Apple’s Applied Machine Learning team has built systems for a number of large-scale data science applications. We work on many high-impact projects that serve various Apple lines of business. We use the latest in open source technology and as committers on some of these projects, we are pushing the envelope. Working with multiple lines of business, we manage many streams of Apple-scale data. We bring it all together and extract the value. We do all this with an exceptional group of software engineers, data scientists, dev-ops engineers and managers.

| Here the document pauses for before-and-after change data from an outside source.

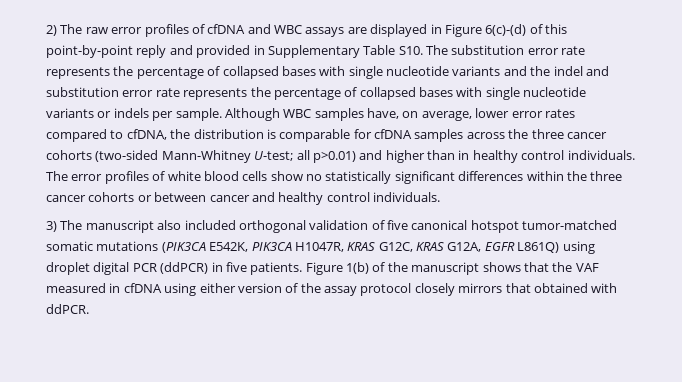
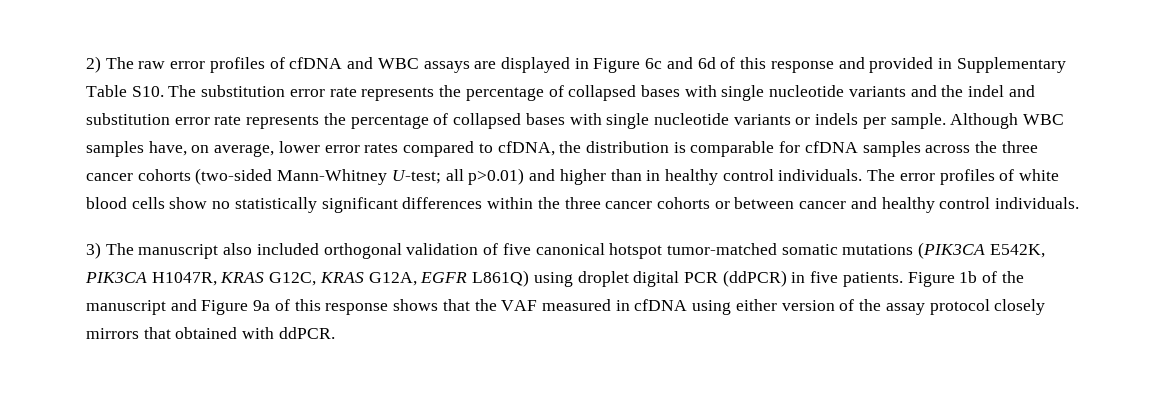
- 2) The raw error profiles of cfDNA and WBC assays are displayed in Figure 6(c)-(d) of this point-by-point reply and provided in Supplementary Table S10. The substitution error rate represents the percentage of collapsed bases with single nucleotide variants and the indel and substitution error rate represents the percentage of collapsed bases with single nucleotide variants or indels per sample.
+ 2) The raw error profiles of cfDNA and WBC assays are displayed in Figure 6c and 6d of this response and provided in Supplementary Table S10. The substitution error rate represents the percentage of collapsed bases with single nucleotide variants and the indel and substitution error rate represents the percentage of collapsed bases with single nucleotide variants or indels per sample.
- Figure 1(b) of the manuscript shows that the VAF measured in cfDNA using either version of the assay protocol closely mirrors that obtained with ddPCR.
+ Figure 1b of the manuscript and Figure 9a of this response shows that the VAF measured in cfDNA using either version of the assay protocol closely mirrors that obtained with ddPCR.

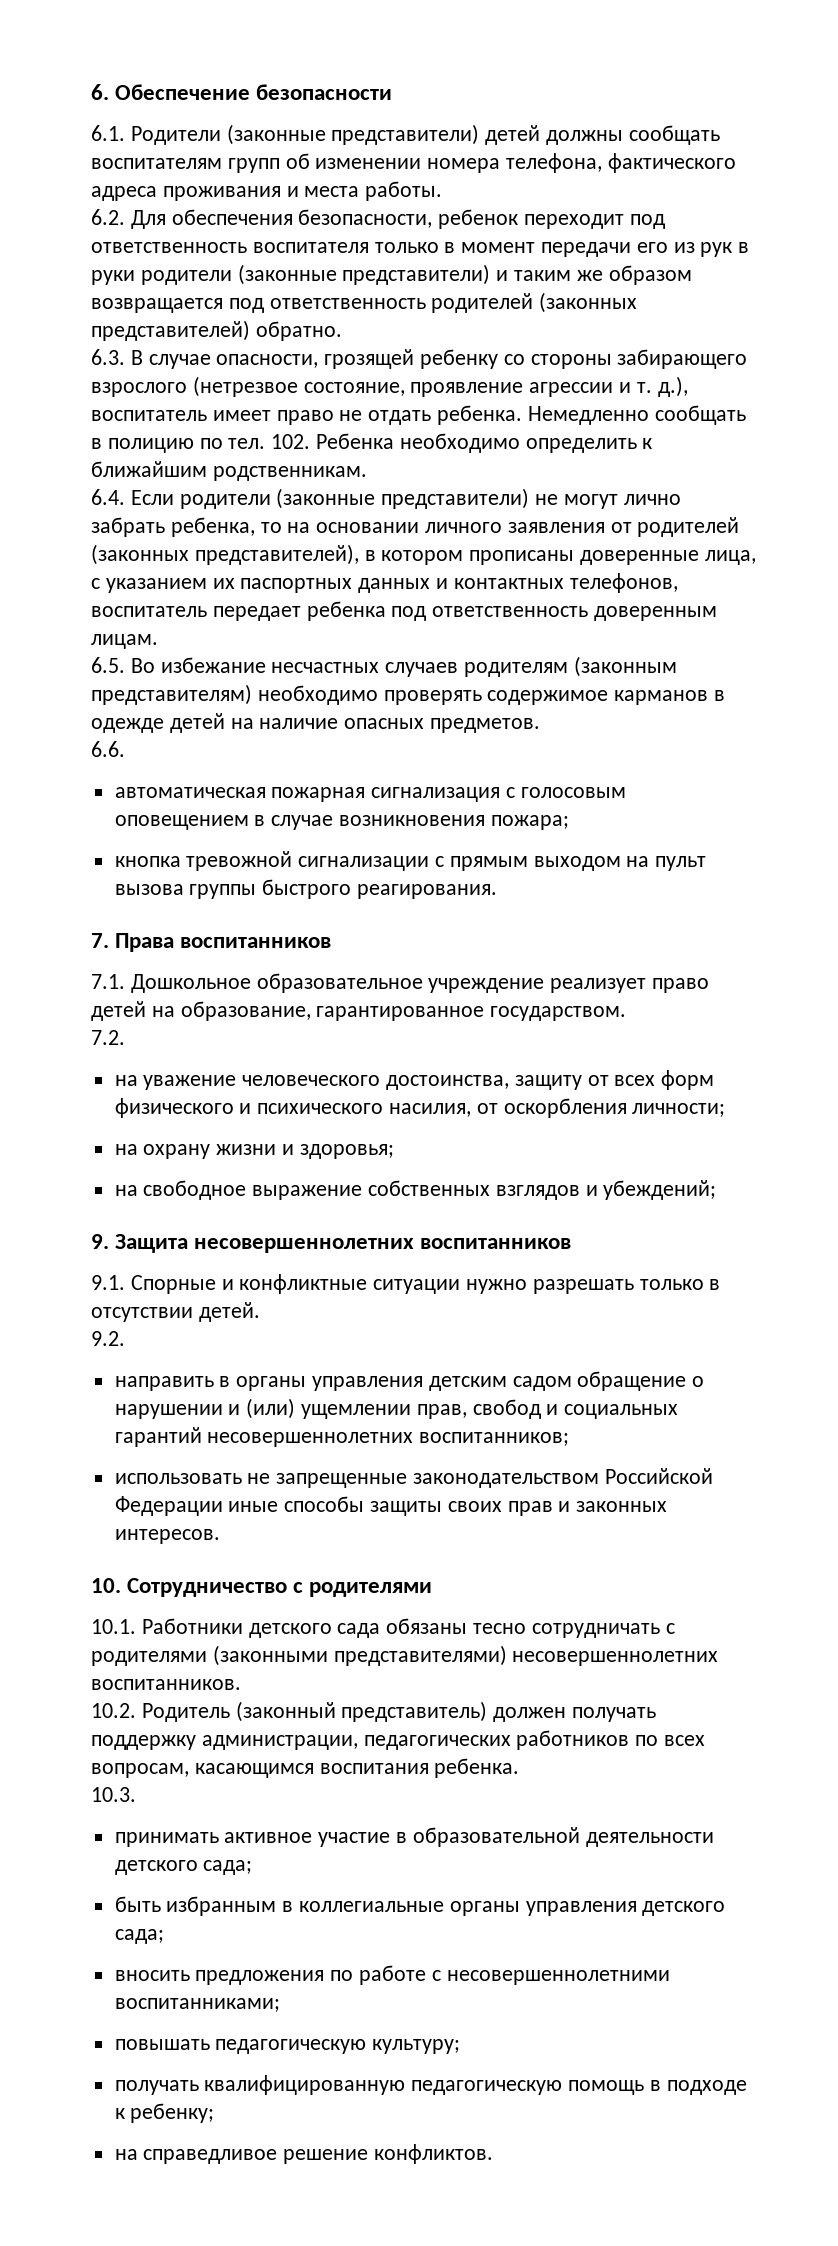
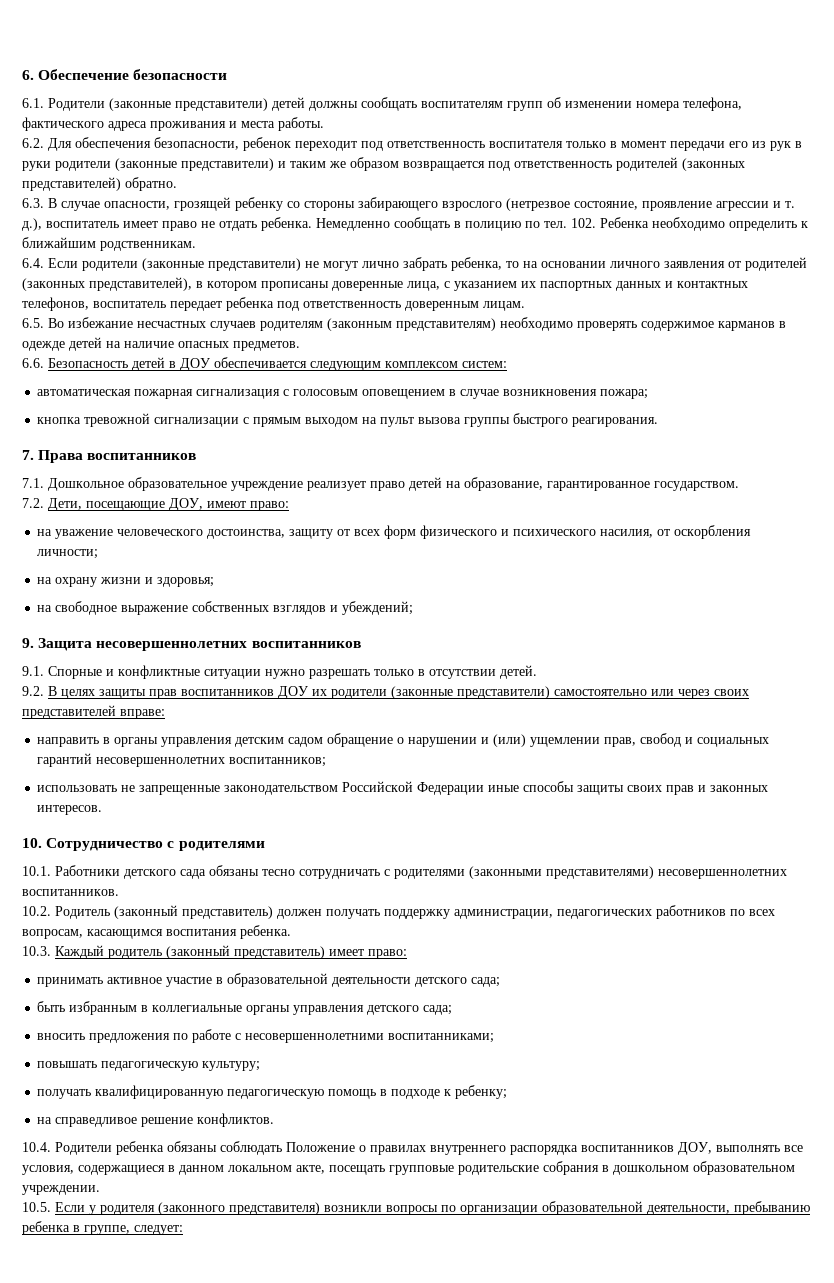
- 6.6.
+ 6.6. Безопасность детей в ДОУ обеспечивается следующим комплексом систем:
- 7.2.
+ 7.2. Дети, посещающие ДОУ, имеют право:
- 9.2.
+ 9.2. В целях защиты прав воспитанников ДОУ их родители (законные представители) самостоятельно или через своих представителей вправе:
- 10.3.
+ 10.3. Каждый родитель (законный представитель) имеет право:
+ 10.4. Родители ребенка обязаны соблюдать Положение о правилах внутреннего распорядка воспитанников ДОУ, выполнять все условия, содержащиеся в данном локальном акте, посещать групповые родительские собрания в дошкольном образовательном учреждении.
+ 10.5. Если у родителя (законного представителя) возникли вопросы по организации образовательной деятельности, пребыванию ребенка в группе, следует:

- Have a strong interest in distributed computing, e.g., NoSQL, Cassandra and Hadoop
- Experience with Hadoop based technologies - Hive, Spark, admin management
- Have a passion for automation by creating tools using Python, Java or other JVM languages
- Knowledge of Unix/Linux based operating system, shell scripting
- Excellent problem solving, critical thinking, and communication skills
- The candidate should be adapt at prioritizing multiple issues in a high pressure environment
- Should be able to understand complex architectures and be comfortable working with multiple teams
- Ability to conduct performance analysis and troubleshoot large scale distributed systems
- Should be highly proactive with a keen focus on improving uptime availability of our mission-critical services
- Comfortable working in a fast paced environment while continuously evaluating emerging technologies
- Proficient in unix, command-line tools, and general system debugging
- The position requires solid knowledge of secure coding practices and experience with the open source technologies.
The Senior Infrastructure Engineer in the Applied Machine Learning Team is mainly responsible for managing large scale distributed systems. This position will also help in developing tools necessary to manage large scale mission critical applications.
BS in computer science with 7-10 years or MS plus 5-7 years experience or related experience.